Tab and Flap Cards are templates that create picture cards to stack and attach on a ring or with a brad. When stacked, the tabs or flaps allow for easy retrival of specific pictures. These are wonderful for behavioral strategies such as rules, social skills, and schedules. They can also be used as curriculum supports such as a book of a nursery rhyme, classmates, reading strategies, or thematic vocabulary. Look for more great ideas in the sharing center - and share your own as well. 

Tabbed Cards have tabs with matching pictures on the side or at the bottom. 

Flap cards come in different lengths. Just align the cards at the top in sequential order. They will have a colored flap that sits just below the previous card. 
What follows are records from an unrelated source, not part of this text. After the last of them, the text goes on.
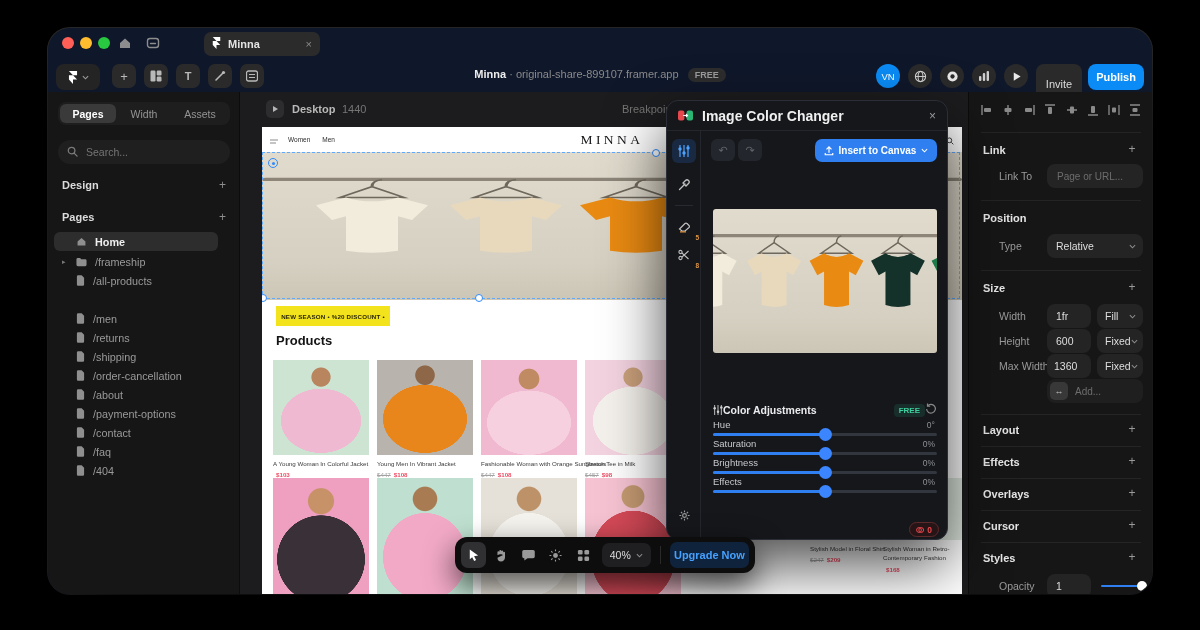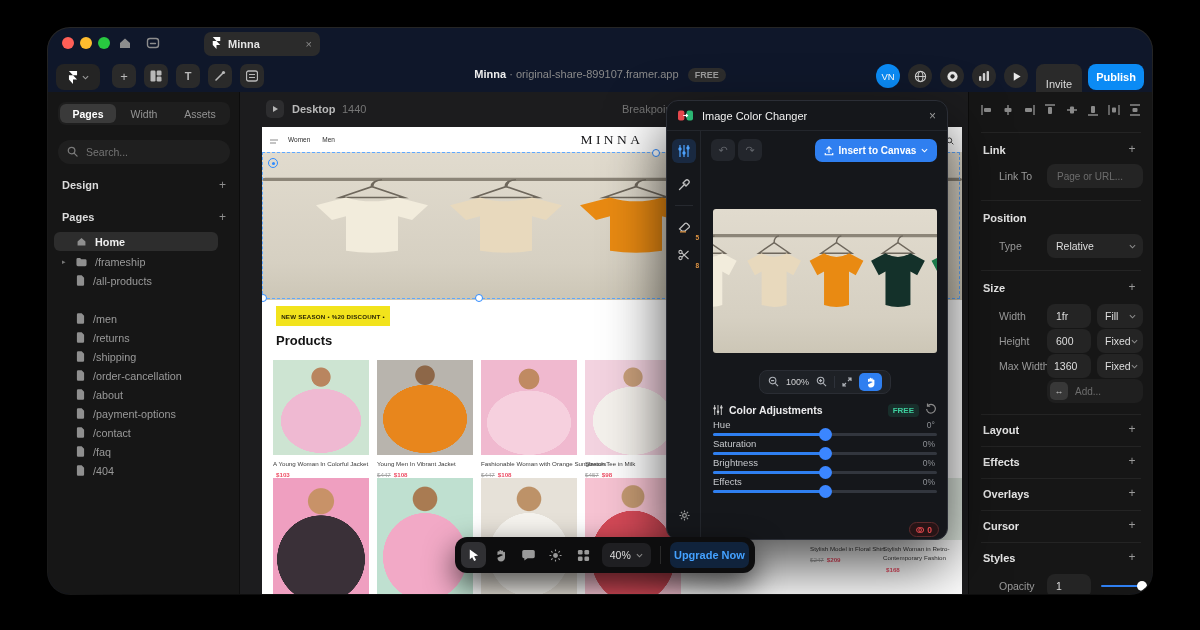--- a/index.html
+++ b/index.html
@@ -64,34 +64,34 @@
   .i13{background:radial-gradient(circle at 50% 20%,#c08a62 0 11%,rgba(0,0,0,0) 12%),radial-gradient(ellipse 44% 34% at 50% 66%,#f6d0de 0 99%,rgba(0,0,0,0) 100%),#f0b9cf}
   .i14{background:radial-gradient(circle at 50% 18%,#caa07b 0 10%,rgba(0,0,0,0) 11%),radial-gradient(ellipse 42% 36% at 50% 64%,#f4f1ec 0 99%,rgba(0,0,0,0) 100%),#f3d3e0}
   .i21{background:radial-gradient(circle at 50% 20%,#c89268 0 12%,rgba(0,0,0,0) 13%),radial-gradient(ellipse 46% 38% at 50% 70%,#3a3038 0 99%,rgba(0,0,0,0) 100%),#ef9fc0}
   .i22{background:radial-gradient(circle at 50% 18%,#a97b52 0 11%,rgba(0,0,0,0) 12%),radial-gradient(ellipse 44% 38% at 50% 68%,#f2a9c6 0 99%,rgba(0,0,0,0) 100%),#bfe0d0}
   .i23{background:radial-gradient(circle at 50% 18%,#bd9268 0 11%,rgba(0,0,0,0) 12%),radial-gradient(ellipse 42% 36% at 50% 66%,#f5f3ee 0 99%,rgba(0,0,0,0) 100%),#e6e1d8}
   .i24{background:radial-gradient(circle at 50% 16%,#c59a72 0 10%,rgba(0,0,0,0) 11%),radial-gradient(ellipse 44% 40% at 50% 68%,#d64a58 0 99%,rgba(0,0,0,0) 100%),#f6c3d2}
   .strip{position:absolute;top:351px;height:62px}
   
   #plugin{left:618px;top:72px;width:282px;height:440px;background:#15171b;border:1px solid #2b2e36;border-radius:12px;box-sizing:border-box;box-shadow:0 25px 60px rgba(0,0,0,.7);z-index:30}
   #phead{left:0;top:0;right:0;height:30px;border-bottom:1px solid #23262c;display:flex;align-items:center;gap:9px;padding:0 11px;box-sizing:border-box}
-  #phead .t{font-size:11px;font-weight:400;color:#f0f0f0;flex:1}
+  #phead .t{font-size:14px;font-weight:700;color:#f0f0f0;flex:1}
   #phead .x{color:#9a9a9a;font-size:12px}
   #prail{left:0;top:30px;bottom:0;width:34px;border-right:1px solid #23262c;box-sizing:border-box}
   .railbtn{position:absolute;left:5px;width:24px;height:24px;border-radius:6px;display:flex;align-items:center;justify-content:center;color:#b5b5b5}
   .railbtn.act{background:rgba(47,127,240,.18);color:#4da3ff}
   .badge{position:absolute;right:-3px;bottom:-2px;font-size:6.5px;color:#e09543;font-weight:700}
   .ubtn{position:absolute;width:24px;height:22px;border-radius:6px;background:#23262c;color:#62656b;display:flex;align-items:center;justify-content:center;font-size:11px}
   #insert{position:absolute;right:10px;top:38px;height:23px;width:122px;background:#2f7ff0;border-radius:7px;display:flex;align-items:center;justify-content:center;gap:5px;color:#fff;font-size:10px;font-weight:700}
   #pprev{left:46px;top:108px;width:224px;height:144px;border-radius:3px;overflow:hidden}
   #zoombar{left:92px;top:269px;width:132px;height:24px;background:#1e2126;border:1px solid #2a2d34;border-radius:8px;display:flex;align-items:center;justify-content:center;gap:7px;box-sizing:border-box;color:#aeb2b8}
   #zoombar .zv{font-size:9px;color:#d2d2d4}
   #zoombar .sep{width:1px;height:12px;background:#2e323a}
   #handbtn{width:23px;height:18px;background:#2f7ff0;border-radius:5px;display:flex;align-items:center;justify-content:center;color:#fff}
-  #adjhead{left:46px;top:300px;width:224px;display:flex;align-items:center;gap:6px}
+  #adjhead{left:46px;top:300px;width:224px;display:flex;align-items:center;gap:0}
   #adjhead .t{font-size:10.5px;font-weight:700;color:#ebebed;flex:1}
   #freebadge{font-size:8px;font-weight:700;color:#3ecf9e;background:rgba(43,191,142,.14);border-radius:4px;padding:2px 5px}
   .slab{position:absolute;left:46px;font-size:9.5px;color:#c6c8cc}
   .sval{position:absolute;right:12px;font-size:8.5px;color:#8e9196}
   .strack{position:absolute;left:46px;width:224px;height:3px;border-radius:2px;background:#32363e}
   .sfill{height:3px;border-radius:2px;background:#2f7ff0;width:50%}
   .sthumb{position:absolute;left:152px;width:13px;height:13px;border-radius:50%;background:#3b86ff;margin-top:-5px}
   #credits{left:242px;top:421px;width:30px;height:15px;border:1px solid #5f2a2c;background:#271416;border-radius:8px;display:flex;align-items:center;justify-content:center;gap:3px;font-size:8.5px;color:#e5484d;font-weight:700;box-sizing:border-box}
   
   #rsb{left:920px;top:64px;bottom:0;width:184px;background:#161616;border-left:1px solid #0c0c0c;box-sizing:border-box}
@@ -526,40 +526,20 @@
         <rect width="350" height="150" fill="url(#wallg2)"></rect>
         <rect x="0" y="26" width="350" height="3.5" rx="1.7" fill="#8c8578"></rect>
         <use href="#ts2" transform="translate(55,66)" style="color:#f2ecdc"></use>
         <use href="#ts2" transform="translate(122,66)" style="color:#e8d9bd"></use>
         <use href="#ts2" transform="translate(187,66)" style="color:#e98a12"></use>
         <use href="#ts2" transform="translate(251,66)" style="color:#14312a"></use>
         <use href="#ts2" transform="translate(314,66)" style="color:#1c7a4b"></use>
       </svg>
     </div>
 
-    <div class="r" id="zoombar">
-      <span><svg width="11" height="11" viewBox="0 0 12 12">
-            <circle cx="5" cy="5" r="3.6" fill="none" stroke="currentColor" stroke-width="1.2"></circle>
-            <path d="M3.3 5 h3.4 M8 8 L11 11" stroke="currentColor" stroke-width="1.2"></path>
-          </svg></span>
-      <span class="zv">100%</span>
-      <span><svg width="11" height="11" viewBox="0 0 12 12">
-            <circle cx="5" cy="5" r="3.6" fill="none" stroke="currentColor" stroke-width="1.2"></circle>
-            <path d="M3.3 5 h3.4 M5 3.3 v3.4 M8 8 L11 11" stroke="currentColor" stroke-width="1.2"></path>
-          </svg></span>
-      <span class="sep"></span>
-      <span><svg width="10" height="10" viewBox="0 0 10 10">
-            <path d="M6 1 h3 v3 M4 9 H1 V6 M9 1 L6 4 M1 9 L4 6" stroke="currentColor" stroke-width="1.2" fill="none"></path>
-          </svg></span>
-      <span id="handbtn">
-          <svg width="10" height="11" viewBox="0 0 10 11">
-            <path d="M2 5 V2.6 a.8.8 0 0 1 1.6 0 V4.6 M3.6 4.4 V1.6 a.8.8 0 0 1 1.6 0 V4.4 M5.2 4.4 V2 a.8.8 0 0 1 1.6 0 V5 M6.8 5 V3.2 a.8.8 0 0 1 1.6 0 V7 c0 2.2-1.4 3.6-3.4 3.6 S2 9.2 2 7.4 Z" fill="#fff"></path>
-          </svg>
-        </span>
-    </div>
 
     <div id="adjhead" class="r">
       <span><svg width="10" height="10" viewBox="0 0 12 12">
             <path d="M2 0 v12 M6 0 v12 M10 0 v12" stroke="#cfcfcf" stroke-width="1.1"></path>
             <circle cx="2" cy="4" r="1.5" fill="#cfcfcf"></circle>
             <circle cx="6" cy="8" r="1.5" fill="#cfcfcf"></circle>
             <circle cx="10" cy="3" r="1.5" fill="#cfcfcf"></circle>
           </svg></span>
       <span class="t">Color Adjustments</span>
       <span id="freebadge">FREE</span>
These card make great visuals for behavior and social skills. Here are some ideas for behavior:

  • Wear behavior visuals on a lanyard or key ring and show when specific situations arise: walk, quite mouth, etc.
  • Review a set of cards that are accessible to the students on how to be a good friend 
  • Keep a set ready of feelings or how to manage strong emotions 



Literacy And Speech

These cards can be used during full group and story time or place a set in the book center. Here are some ideas:

  • Make a set of cards that contain specific vocabulary or characters from a story 
  • Create nursery rhymes or songs that students can use to retell the rhyme
  • Identify reading strategies such as decoding skills or comprehension checks 
  • Make sets of practice words for articulation 
  • List song titles for students can choose which song they would like to sing 
  • Make alphabet cards, laminate, and allow students to trace with dry erase markers or playdough



Math and Science

Create sets of cards to review math and science vocabulary. Place sets in centers as visual stratgies for learning. Here are some more math and science ideas: 

  • Math voabulary cards for referencing
  • Find the match: look for items around the room that match the card's vocabulary such as color, shape, or attribute 
  • Give cues to develop science experiments such as "is it magnetic?", "does it roll?", or "does it float?"
  • Place math strategies on quick reference cards 
  • Use photos of classmates and ask students to name their classmates
  • Place photos or symbols of famous scientists to discuss or research in the science center.